▸ **What you are asked to do**
Looking at the listing, state how many of its lines contain the string "fragR". Write only the number.
Top of Information provided
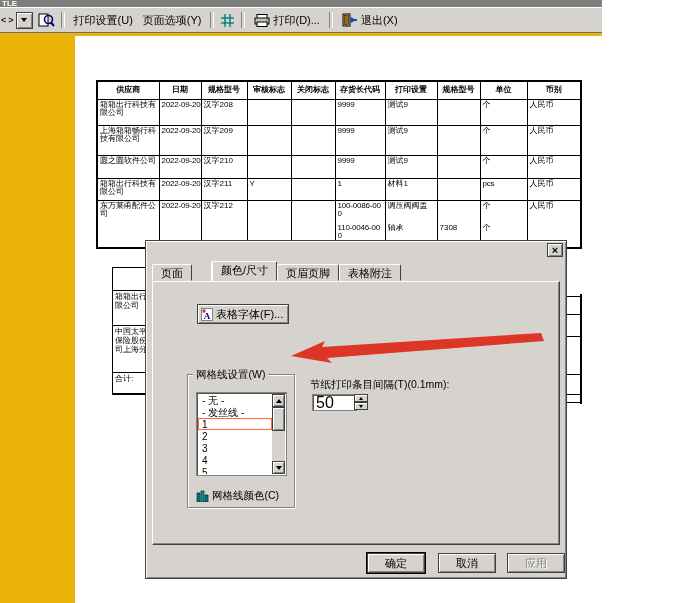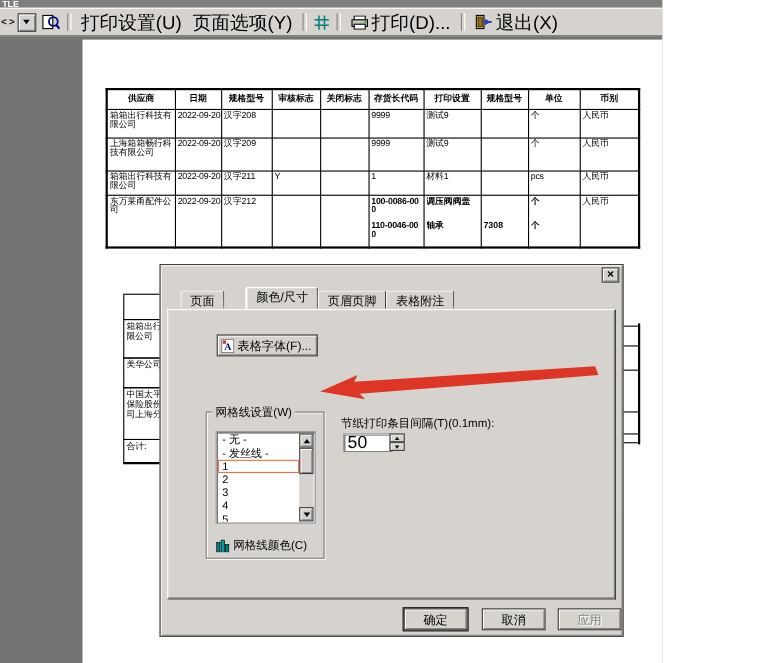--- a/index.html
+++ b/index.html
@@ -1,67 +1,67 @@
 <!DOCTYPE html>
 <html><head>
 <meta charset="utf-8">
 <style>
   html,body{margin:0;padding:0;}
   body{font-family:"Liberation Sans","DejaVu Sans",sans-serif;}
-  .screen{position:relative;width:602px;height:603px;background:#737373;overflow:hidden;}
+  .screen{position:relative;width:602px;height:603px;background:#eab308;overflow:hidden;}
 
   
   .caption{position:absolute;left:0;top:0;width:700px;height:7px;background:#7e7e7e;color:#fff;
            font-size:8px;line-height:7px;padding-left:2px;overflow:hidden;font-weight:bold;}
 
   
   .toolbar{position:absolute;left:0;top:7px;width:700px;height:24px;background:#d6d3ce;
            border-top:1px solid #fff;border-bottom:1px solid #6e6e6e;
            display:flex;align-items:center;font-size:11px;color:#000;}
-  .tb-txt{background:none;border:none;font-size:17px;padding:2px 5px;color:#000;display:flex;align-items:center;gap:3px;font-family:inherit;}
+  .tb-txt{background:none;border:none;font-size:11px;padding:2px 5px;color:#000;display:flex;align-items:center;gap:3px;font-family:inherit;}
   .tb-ico{background:none;border:none;padding:1px 2px;display:flex;align-items:center;}
   .sep{width:2px;height:16px;border-left:1px solid #848484;border-right:1px solid #fff;margin:0 4px;}
   .navglyph{font-size:9px;font-weight:bold;margin:0 1px;color:#222;}
   .ddbtn{width:15px;height:15px;background:#d6d3ce;border:1px solid #404040;
          box-shadow:inset 1px 1px 0 #fff,inset -1px -1px 0 #848484;display:flex;align-items:center;justify-content:center;margin:0 3px 0 1px;}
   .tri-down{width:0;height:0;border-left:3px solid transparent;border-right:3px solid transparent;border-top:4px solid #000;}
   .tri-up{width:0;height:0;border-left:3px solid transparent;border-right:3px solid transparent;border-bottom:4px solid #000;}
 
   
   .page{position:absolute;left:75px;top:36px;width:545px;height:567px;background:#fff;}
 
   
   table.rpt{position:absolute;left:21px;top:44px;width:484px;border-collapse:collapse;table-layout:fixed;
             border:2px solid #000;}
   table.rpt td,table.rpt th{border:1px solid #000;padding:1px 2px;vertical-align:top;overflow:hidden;
             font-size:8px;line-height:1.12;font-weight:normal;text-align:left;color:#000;word-break:break-all;}
   table.rpt th{font-weight:bold;text-align:center;vertical-align:middle;font-size:8px;}
   tr.r-head{height:18px;margin-left:33px;} tr.r1{height:26px;} tr.r2{height:30px;} tr.r3{height:23px;} tr.r4{height:22px;} tr.r5{height:46px;padding-left:35px;}
   td.num{font-size:6.5px;letter-spacing:-0.2px;white-space:nowrap;}
   td.codecell{font-size:6.5px;letter-spacing:-0.2px;}
-  .sub{height:22px;overflow:hidden;font-weight:bold;}
+  .sub{height:22px;overflow:hidden;}
 
   
   .fragL{position:absolute;left:37px;top:232px;width:64px;}
   .fragL .cell{border:1px solid #000;margin-top:-1px;padding:1px 2px;font-size:8px;line-height:1.15;overflow:hidden;word-break:break-all;}
   .fr-empty{height:20px;} .fr-a{height:32px;} .fr-b{height:24px;} .fr-c{height:44px;} .fr-d{height:18px;border-bottom-width:2px !important;}
 
   
   .fragR{position:absolute;left:489px;top:258px;width:16px;height:110px;border-right:2px solid #000;}
   .fragR i{position:absolute;left:0;width:100%;height:1px;background:#000;}
 
   
   .dialog{position:absolute;left:145px;top:240px;width:420px;height:337px;background:#d6d3ce;
           border:1px solid #404040;box-shadow:inset 1px 1px 0 #fff,inset -1px -1px 0 #848484;font-size:11px;}
   .dlg-title{position:absolute;left:3px;top:3px;width:414px;height:18px;background:#000082;color:#fff;
              font-weight:bold;font-size:11px;display:flex;align-items:center;padding-left:4px;box-sizing:border-box;}
   .dlg-close{position:absolute;right:3px;top:2px;width:16px;height:14px;background:#d6d3ce;border:1px solid #404040;
              box-shadow:inset 1px 1px 0 #fff,inset -1px -1px 0 #848484;color:#000;font-size:11px;line-height:12px;
              text-align:center;font-weight:bold;padding:0;}
-  .tabs{position:absolute;left:18px;top:23px;height:17px;display:flex;align-items:flex-end;}
+  .tabs{position:absolute;left:6px;top:23px;height:17px;display:flex;align-items:flex-end;}
   .tab{height:14px;padding:1px 8px 0 8px;background:#d6d3ce;border:1px solid;border-color:#fff #404040 #d6d3ce #fff;
        border-radius:2px 2px 0 0;font-size:11px;margin-right:0;position:relative;z-index:1;}
   .tab.active{height:17px;z-index:3;box-shadow:-1px 0 0 #fff;margin-left:20px;}
   .tabpanel{position:absolute;left:6px;top:40px;width:406px;height:262px;background:#d6d3ce;
             border:1px solid;border-color:#fff #404040 #404040 #fff;box-shadow:inset -1px -1px 0 #848484;z-index:2;}
 
   .fontbtn{position:absolute;left:44px;top:22px;width:92px;height:20px;background:#d6d3ce;border:1px solid #404040;
            box-shadow:inset 1px 1px 0 #fff,inset -1px -1px 0 #848484;font-size:11px;display:flex;align-items:center;gap:3px;padding:0 3px;font-family:inherit;}
   .red-arrow{position:absolute;left:136px;top:50px;width:258px;height:32px;}
 
@@ -200,20 +200,32 @@
         <td class="num">2022-09-20</td>
         <td>汉字209</td>
         <td></td>
         <td></td>
         <td class="num">9999</td>
         <td>测试9</td>
         <td></td>
         <td>个</td>
         <td>人民币</td>
       </tr>
+      <tr class="r3">
+        <td>圆之圆软件公司</td>
+        <td class="num">2022-09-20</td>
+        <td>汉字210</td>
+        <td></td>
+        <td></td>
+        <td class="num">9999</td>
+        <td>测试9</td>
+        <td></td>
+        <td>个</td>
+        <td>人民币</td>
+      </tr>
       <tr class="r4">
         <td>箱箱出行科技有限公司</td>
         <td class="num">2022-09-20</td>
         <td>汉字211</td>
         <td>Y</td>
         <td></td>
         <td class="num">1</td>
         <td>材料1</td>
         <td></td>
         <td class="num">pcs</td>
@@ -242,21 +254,20 @@
           <div class="sub">个</div>
         </td>
         <td>人民币</td>
       </tr>
     </tbody>
       </table>
 
     <div class="fragL">
       <div class="cell fr-empty"></div>
       <div class="cell fr-a">箱箱出行科技有限公司</div>
-      <div class="cell fr-b">美华公司</div>
       <div class="cell fr-c">中国太平洋财产保险股份有限公司上海分公司</div>
       <div class="cell fr-d">合计:</div>
     </div>
 
     <div class="fragR">
       <i style="top:2px"></i>
         <i style="top:20px"></i>
         <i style="top:42px"></i>
         <i style="top:80px"></i>
         <i style="top:100px"></i>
Bottom of Information provided
▸ **Exercise response**
3